Shozo Motoyama foi também uma importante presença nas relações Brasil-Japão, tendo atuado como membro da diretoria do Centro de Estudos Nipo-Brasileiros desde 1966 e presidente entre 2004 e 2019. Foi também diretor do Museu Histórico da Imigração Japonesa no Brasil durante os anos 1991-1997 e 2008-2009. Era membro-titular da cadeira nº 15 da Academia Paulista de História. Dedicou-se à história da imigração japonesa no Brasil, com publicações voltadas para o tema como o livro Sob o signo do sol levante, de 2011, que trata do tema antes da Segunda Guerra Mundial, e em 2016, em colaboração com o jornalista Jorge Okubaro, Do conflito à integração – uma história da imigração japonesa no Brasil, que cobre o período de 1941 até 2008. Ambas as publicações foram resultado de sua dedicação à Associação para Comemoração do Centenário da Imigração Japonesa no Brasil e ao Instituto Brasil-Japão de Integração Cultural e Social.

Publicou um grande volume de trabalhos, livros e artigos ao longo da carreira, dentre os quais destacam-se aqueles dedicados à história da USP, do CNPq e da Fapesp: Para uma história da Fapesp – marcos documentais, de 1999; 50 anos do CNPq contados pelos seus presidentes, de 2002; Construindo o futuro – 35 anos de pós-graduação da USP, de 2004; USP 70 anos – imagens de uma história vivida, de 2006; Fapesp 50 anos: meio século de ciência, de 2015, para citar apenas alguns.
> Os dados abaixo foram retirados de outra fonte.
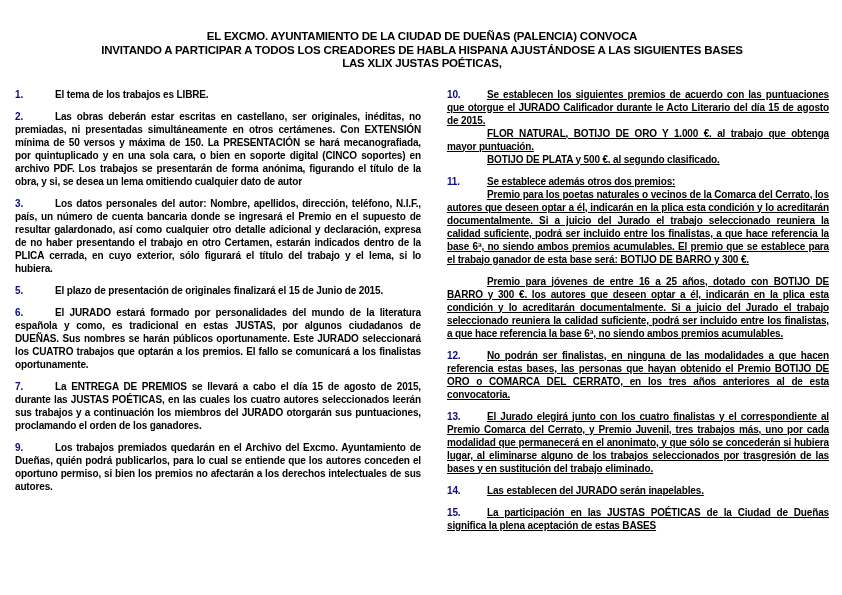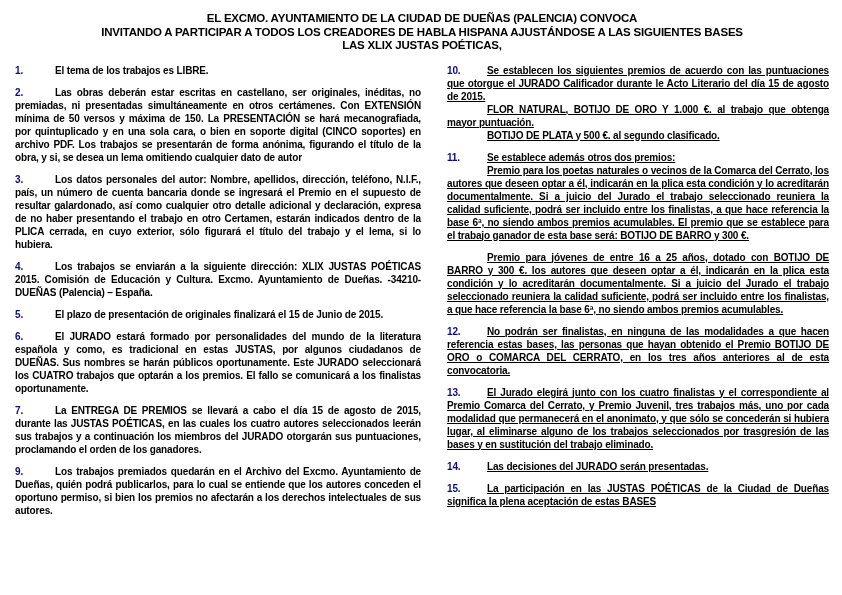"EL EXCMO. AYUNTAMIENTO DE LA" .doc-header { margin-top: 2px -> 20px }
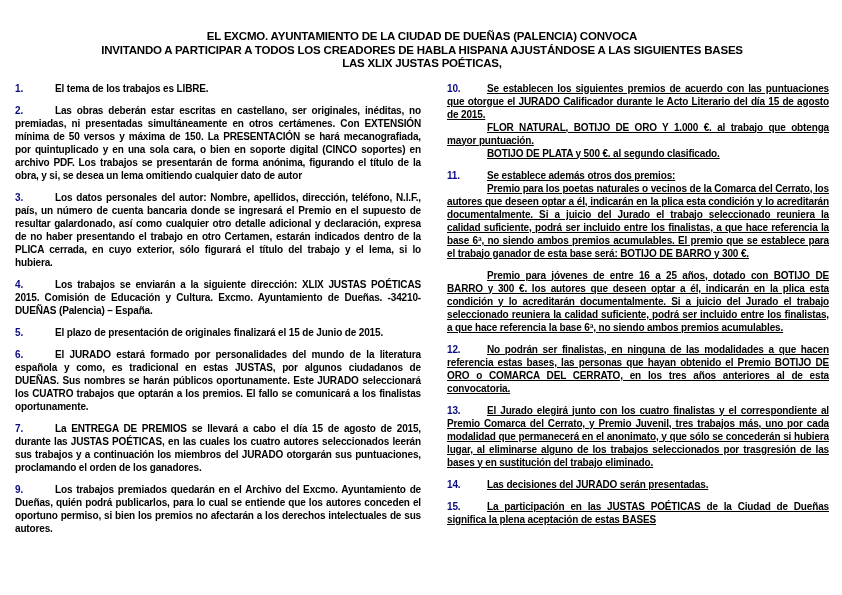"1. El tema de los" .cols { margin-top: 11px -> 17px }
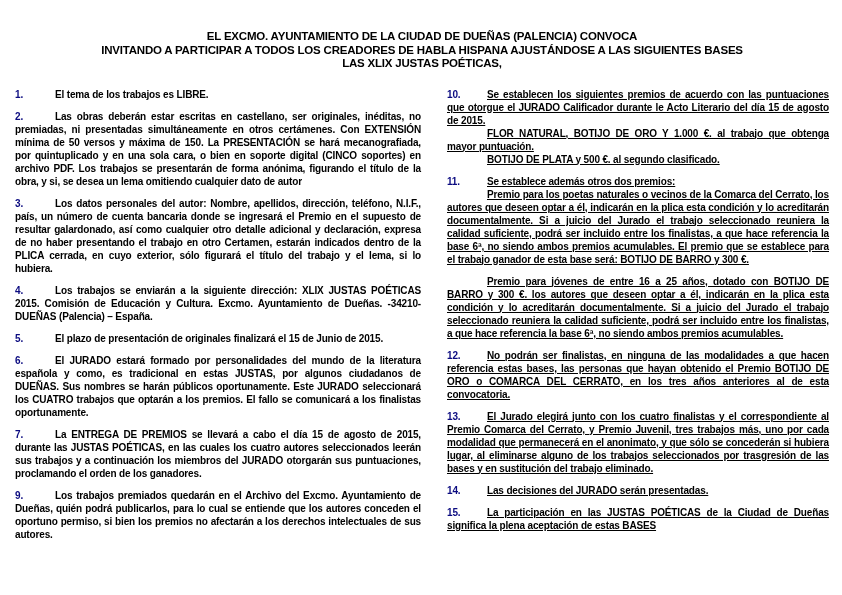"4. Los trabajos se enviarán" div.item { html: <div> <p><span>4.</span><span>Los trabajos se enviarán a la siguiente dirección: XLIX JUSTAS POÉTICAS 2015. Comisión de Educación y Cultura. Excmo. Ayuntamiento de Dueñas. -34210- DUEÑAS (Palencia) – España.</span></p> </div> -> none }
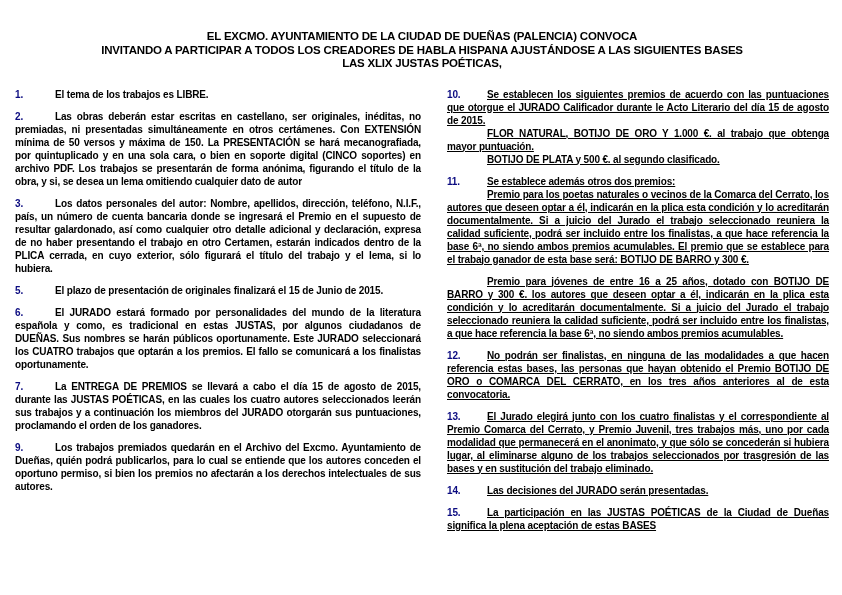"Las decisiones del JURADO serán" span { text: decisiones del JURADO serán presentadas -> establecen del JURADO serán inapelables }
Organizou diversas obras coletivas, dentre elas a importantíssima História das ciências no Brasil, em três volumes, em parceria com Mario Ferri, publicada entre 1979 e 1981. Participou também em obras sobre a história da Fuvest e história da Escola Politécnica com Marilda Nagamini, parceira de muitos trabalhos.

Em tempos tristes como este em que vivemos, com a multiplicação de ataques obscurantistas e negacionistas à ciência, que não param de nos estarrecer, a memória e o legado de Shozo Motoyama necessitam ser difundidos e cultivados. Sua vida dedicada à docência, ao conhecimento e à universidade pública são grande estímulo e inspiração às novas gerações de pesquisadores que ingressam nas universidades do Brasil. A ciência no Brasil mudou sob o olhar crítico e investigativo de Shozo Motoyama. A Faculdade de Filosofia, Letras e Ciências Humanas e a Universidade de São Paulo rendem a ele as maiores homenagens e eterna gratidão. Muito obrigada, professor Shozo.